COURT OF CHANCERY OF NEW JERSEY
Aug 11, 1916
98 A. 643 (Ch. Div. 1916)

Opinion

No. 38/81.

08-11-1916

CONNECTICUT MUT. LIFE INS. CO. v. FIELDS et al.

Griggs & Harding, of Paterson, for complainant. Vredenburgh, Wall & Carey, of Jersey City, for defendants Cocks, Butts, and John J. Fields. King & Vogt, of Morristown, for defendant Adrianna S. Fields.


Bill of interpleader by the Connecticut Mutual Life Insurance Company against Adrianna S. Fields, executrix, etc., of the estate of John J, Fields, and others. Decree directing the payment of the fund to the defendant Adrianna S. Fields, as executrix.

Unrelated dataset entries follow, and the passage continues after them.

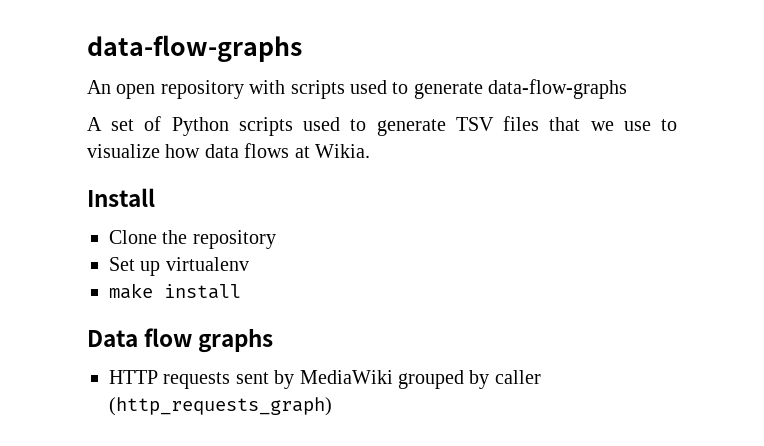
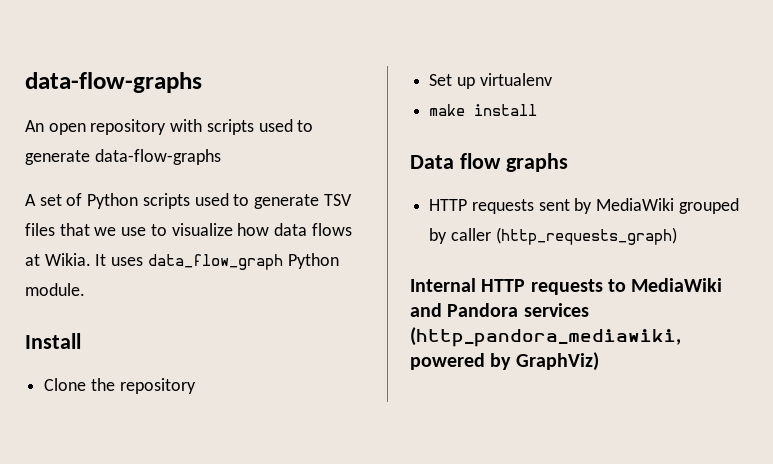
+ It uses data_flow_graph Python module.
+ Internal HTTP requests to MediaWiki and Pandora services (http_pandora_mediawiki, powered by GraphViz)

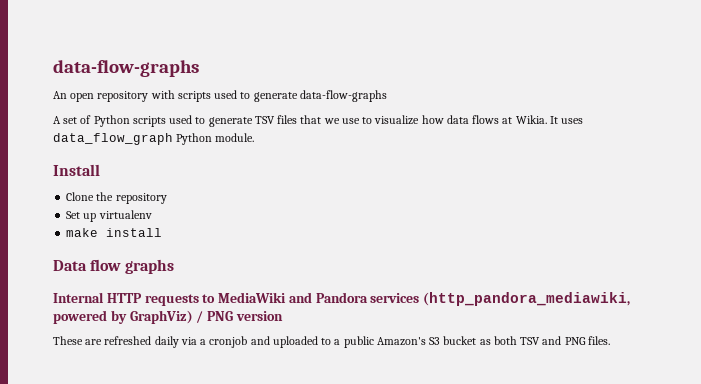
- HTTP requests sent by MediaWiki grouped by caller (http_requests_graph)
- Internal HTTP requests to MediaWiki and Pandora services (http_pandora_mediawiki, powered by GraphViz)
+ Internal HTTP requests to MediaWiki and Pandora services (http_pandora_mediawiki, powered by GraphViz) / PNG version
+ These are refreshed daily via a cronjob and uploaded to a public Amazon's S3 bucket as both TSV and PNG files.

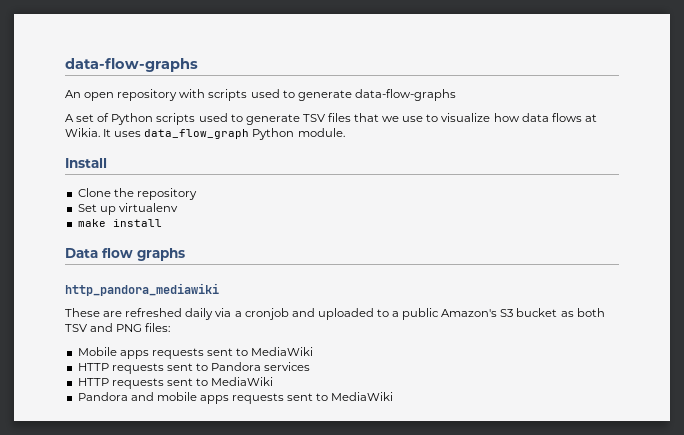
- Internal HTTP requests to MediaWiki and Pandora services (http_pandora_mediawiki, powered by GraphViz) / PNG version
+ http_pandora_mediawiki
- These are refreshed daily via a cronjob and uploaded to a public Amazon's S3 bucket as both TSV and PNG files.
+ These are refreshed daily via a cronjob and uploaded to a public Amazon's S3 bucket as both TSV and PNG files:
+ Mobile apps requests sent to MediaWiki
+ HTTP requests sent to Pandora services
+ HTTP requests sent to MediaWiki
+ Pandora and mobile apps requests sent to MediaWiki

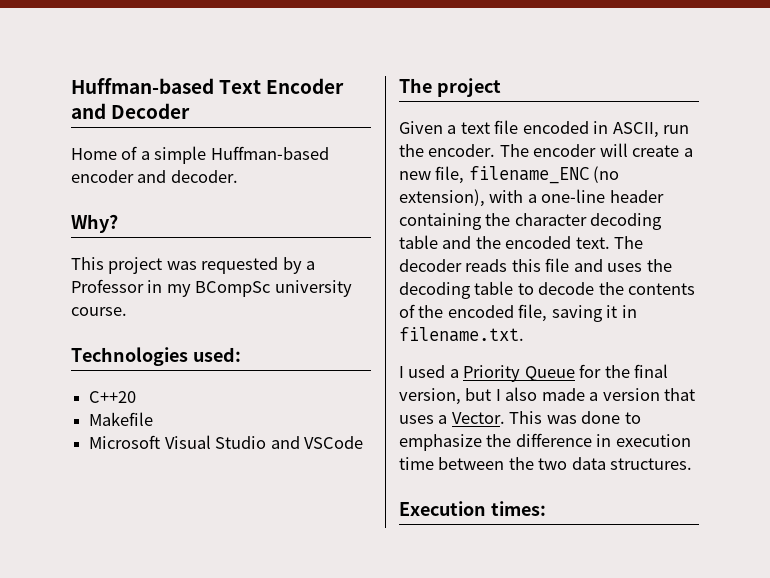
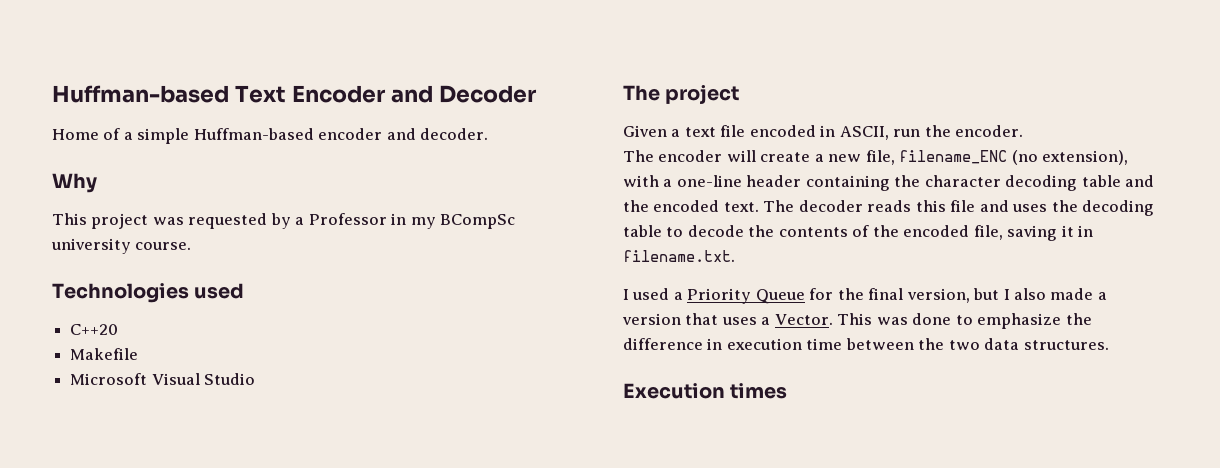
- Why?
+ Why
- Technologies used:
+ Technologies used
- Microsoft Visual Studio and VSCode
+ Microsoft Visual Studio
- Given a text file encoded in ASCII, run the encoder. The encoder will create a new file, filename_ENC (no extension), with a one-line header containing the character decoding table and the encoded text.
+ Given a text file encoded in ASCII, run the encoder.
+ The encoder will create a new file, filename_ENC (no extension), with a one-line header containing the character decoding table and the encoded text.
- Execution times:
+ Execution times

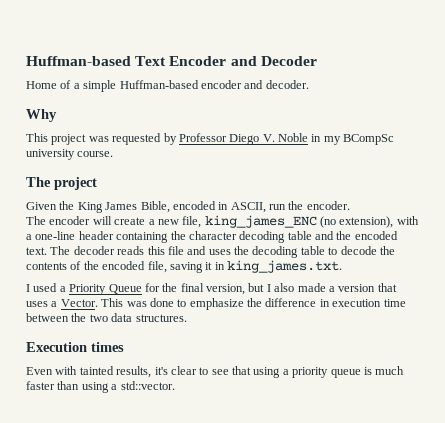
- This project was requested by a Professor in my BCompSc university course.
+ This project was requested by Professor Diego V. Noble in my BCompSc university course.
- Technologies used
- C++20
- Makefile
- Microsoft Visual Studio
- Given a text file encoded in ASCII, run the encoder.
+ Given the King James Bible, encoded in ASCII, run the encoder.
- The encoder will create a new file, filename_ENC (no extension), with a one-line header containing the character decoding table and the encoded text.
+ The encoder will create a new file, king_james_ENC (no extension), with a one-line header containing the character decoding table and the encoded text.
- The decoder reads this file and uses the decoding table to decode the contents of the encoded file, saving it in filename.txt.
+ The decoder reads this file and uses the decoding table to decode the contents of the encoded file, saving it in king_james.txt.
+ Even with tainted results, it's clear to see that using a priority queue is much faster than using a std::vector.

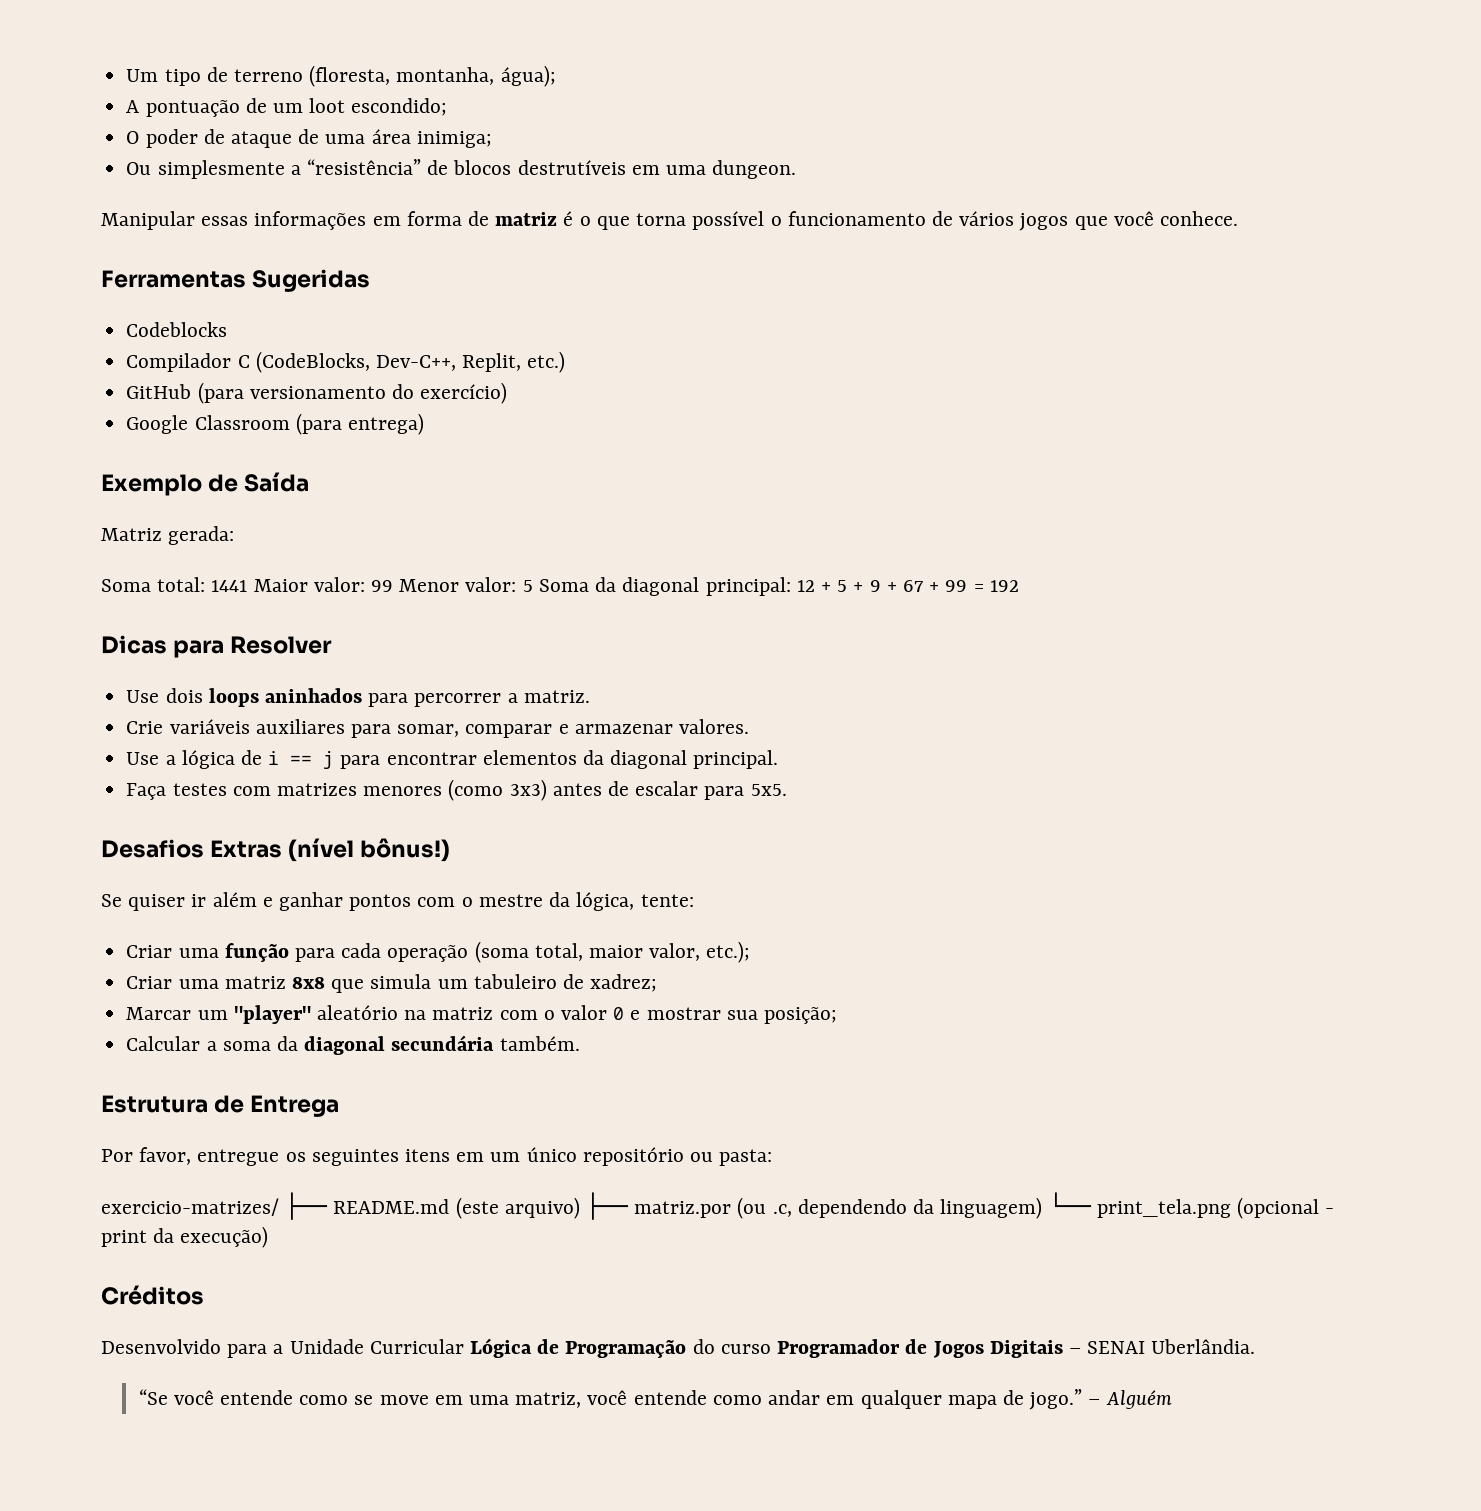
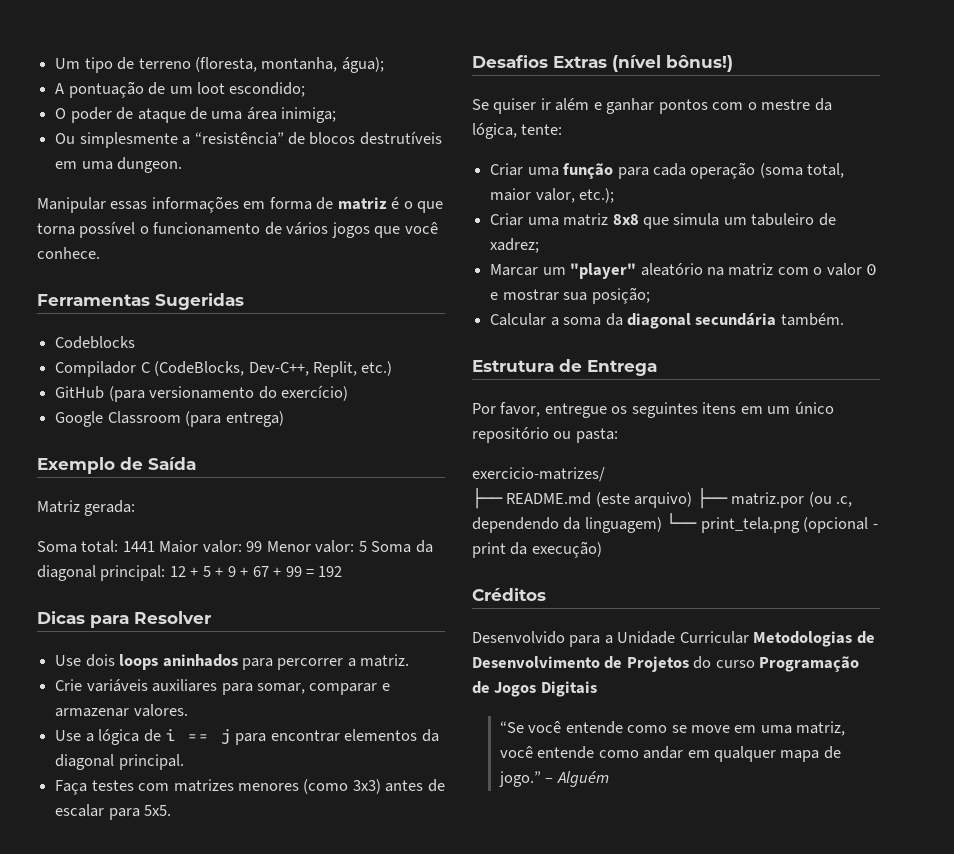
- exercicio-matrizes/ ├── README.md (este arquivo) ├── matriz.por (ou .c, dependendo da linguagem) └── print_tela.png (opcional - print da execução)
+ exercicio-matrizes/
+ ├── README.md (este arquivo) ├── matriz.por (ou .c, dependendo da linguagem) └── print_tela.png (opcional - print da execução)
- Desenvolvido para a Unidade Curricular Lógica de Programação do curso Programador de Jogos Digitais – SENAI Uberlândia.
+ Desenvolvido para a Unidade Curricular Metodologias de Desenvolvimento de Projetos do curso Programação de Jogos Digitais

Griggs & Harding, of Paterson, for complainant. Vredenburgh, Wall & Carey, of Jersey City, for defendants Cocks, Butts, and John J. Fields. King & Vogt, of Morristown, for defendant Adrianna S. Fields.

FOSTER, V. C. This is a bill of interpleader filed to have determined to whom the amount of an insurance policy for $5,000, issued by complainant on the life of John J. Fields, should be paid. Decree was entered in favor of complainant on February 20, 1916, and the fund was directed to be paid into court. The facts established on the hearing are that on May 28, 1806, the Connecticut Mutual Life Insurance Company issued to John J. Fields a policy of life insurance for $5,000, payable to his estate, in consideration of an annual premium of $192, which was regularly paid up to and including the year 1910. Mr. Fields died on March 27, 1910. After his death the policy of insurance was found in the safe in his home at Schooley's Mountain, in this state, and to it there was attached by a pin, a paper which read as follows:

"W. S. Dunham.

Geo. Sherman.

"Connecticut Mutual Life Insurance Co.

"Assets, $35,000.00.

"Dunham & Sherman, General Agents.

"194 Broadway, New York, Sept. 4, 1874.

"In consideration of one dollar to me in hand paid the receipt whereof is hereby acknowledged I hereby assign, transfer and make over unto my wife Ann Fields the policy of insurance issued by the Connecticut Mutual Life Insurance Company on my life May 28th, 1866, and numbered 57366.

"Witness:

J. J. Fields.

"Geo. Sherman."

The Ann Fields mentioned in this paper was the first wife of John J. Fields, and the defendant Adrianna S. Fields was his second wife, and is the executrix of his last will and testament. Ann Fields died November 11, 1902, intestate, at her home in Brooklyn, N. Y., where Mr. Fields was living when the policy was issued in 1866, and where he continued to reside for a number of years thereafter. She was survived by her husband and three children, Charlotte A. Cocks, Estelle Butts, and John J. Fields, parties defendants and claimants to the fund, by virtue of the abovementioned paper, which they claim assigned the policy to their mother. The defendant Adrianna S. Fields claims the fund as executrix of Mr. Fields' will and as part of his estate. In 1874 Mr. Fields was in financial difficulties and he surrendered all his life insurance policies, except the one in question, and at this time Mrs. Cocks heard him tell her mother, speaking of this policy:

"Mother, I leave you this; I will hold up this life insurance for you and the children; it is about all that will be left to take care of you if the crisis comes."

And later he told her:

"You will have something left when I am gone," and "Mother, I have kept the life insurance for you and the children; I am afraid that will be all that will be left for you."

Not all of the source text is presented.